Not really a WordPress question, but I've got a gig of XML data (a FileMaker export) and now I'm trying to work with it in PHP, but this:
$xml = simplexml_load_file('tastingsdb_120000.xml');
print_r($xml);
gives me:
Warning: simplexml_load_file(): tastingsdb_120000.xml:1: parser error : PCDATA invalid Char value 5 in /home/lkrubner/dev/tastingnotes/lib/import_filemaker_database.php on line 84
any quick suggestions for purging this string of invalid characters, so I can work with it as XML?
UPDATE:
Also, just tried cdata hack, didn't seem to work. Did this:
$bigStringToBeSavedToDisk = str_replace('<DATA>', '<DATA><![CDATA[ ', $bigStringToBeSavedToDisk);
$bigStringToBeSavedToDisk = str_replace('</DATA>', ' ]]></DATA>', $bigStringToBeSavedToDisk);
$bigStringToBeSavedToDisk .= '</document>';
file_put_contents("tastingsdb_".$i.".xml", $bigStringToBeSavedToDisk);
$bigStringToBeSavedToDisk = '<document>';
}
got this:
Warning: simplexml_load_file(): tastingsdb_120000.xml:1: parser error : Sequence ']]>' not allowed in content in /home/lkrubner/dev/tastingnotes/lib/import_filemaker_database.php on line 86
Maor Barazany answers:
[[LINK href="http://tidy.sourceforge.net/"]]tidy html[[/LINK]]

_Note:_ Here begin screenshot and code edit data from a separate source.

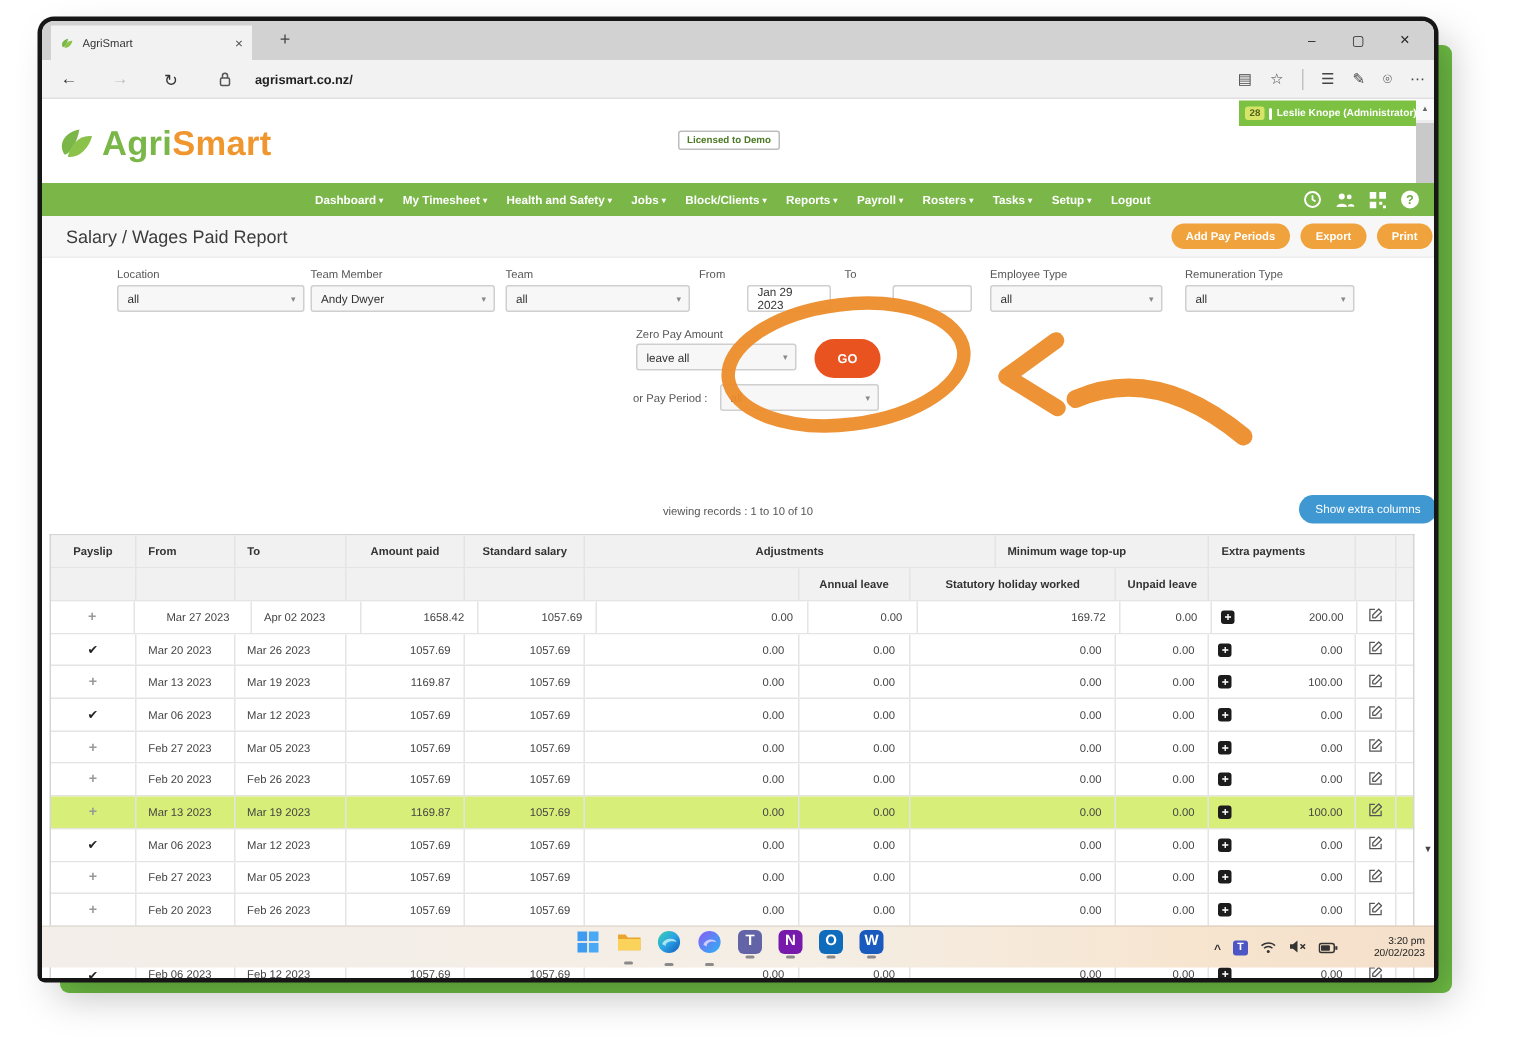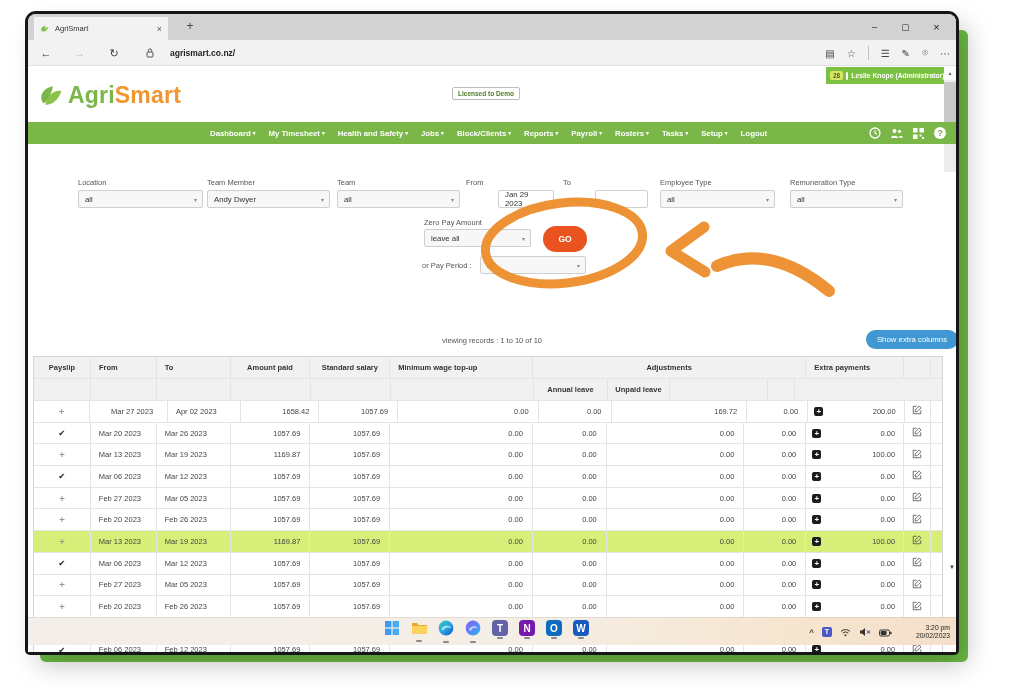--- a/index.html
+++ b/index.html
@@ -246,6 +246,14 @@
         </div>
       </div>
 
+      <div class="titlebar">
+        <span class="page-title">Salary / Wages Paid Report</span>
+        <div class="actions" id="action-buttons">
+            <button class="action-btn">Add Pay Periods</button>
+            <button class="action-btn">Export</button>
+            <button class="action-btn">Print</button>
+          </div>
+      </div>
 
       <div id="filters">
           <div class="filter" style="left: 50px; top: 112px; width: 125px;">

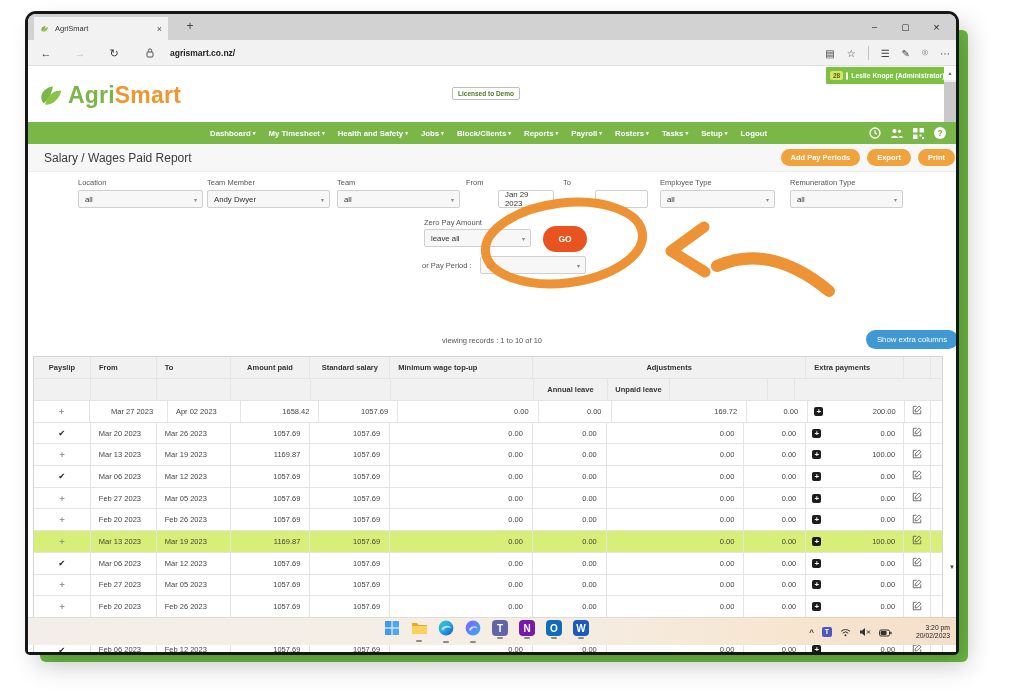--- a/index.html
+++ b/index.html
@@ -328,8 +328,8 @@
             <div class="tc left" style="width: 74px;">To</div>
             <div class="tc center" style="width: 80px;">Amount paid</div>
             <div class="tc center" style="width: 80px;">Standard salary</div>
+            <div class="tc center" style="width: 274px;">Adjustments</div>
             <div class="tc left" style="width: 143px;">Minimum wage top-up</div>
-            <div class="tc center" style="width: 274px;">Adjustments</div>
             <div class="tc left" style="width: 98px;">Extra payments</div>
             <div class="tc center" style="width: 27px;"></div>
             <div class="tc center" style="width: 11px;"></div>

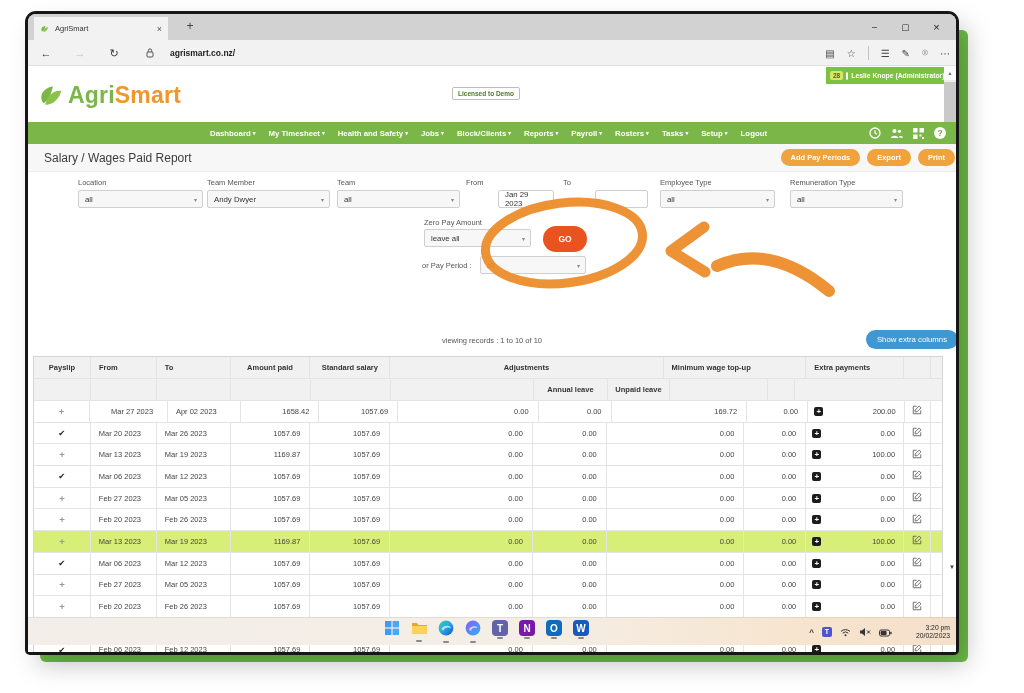--- a/index.html
+++ b/index.html
@@ -342,6 +342,7 @@
             <div class="tc center" style="width: 80px;"></div>
             <div class="tc center" style="width: 143px;"></div>
             <div class="tc center" style="width: 74px;">Annual leave</div>
+            <div class="tc center" style="width: 138px;">Statutory holiday worked</div>
             <div class="tc center" style="width: 62px;">Unpaid leave</div>
             <div class="tc center" style="width: 98px;"></div>
             <div class="tc center" style="width: 27px;"></div>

It's a small command line utility that takes invalid html or xml files and makes them valid.
See the documentation inside the link for all the parameters available.
Maor Barazany comments:
You can also try this one - [[LINK href="http://www.phpedit.net/snippet/Remove-Invalid-XML-Characters"]]http://www.phpedit.net/snippet/Remove-Invalid-XML-Characters[[/LINK]]
Maor Barazany comments:
The correct form of CDATA would be -
<![CDATA[data here]]>
What is your invalid markup in your xml? maybe you can achieve it with str_replace to the right format of CDATA
Lawrence Krubner comments:
I think I tried this:
<![CDATA[data here]]>
The amount of info is huge, which makes it tough to experiment.
Lawrence Krubner comments:
Is there an example of the command line use of Tidy?
Maor Barazany comments:
Try this one -
tidy -xml -o output.xml -utf8 -f error.log input.xml
-xml is to parse xml
-o output.xml - specify output file
-utf8 - optional, to specify the encoding for both input & output
-f error.log - optional to write errors to file
input.xml - your input file
Lawrence Krubner comments:
The Remove-Invalid-XML-Characters script worked. Though, damn, running it on a 1.2 gigabyte file took 40 minutes. Luckily PHP scripts have no time limits on the command line. I was on the verge of switching over to Groovy to handle this project.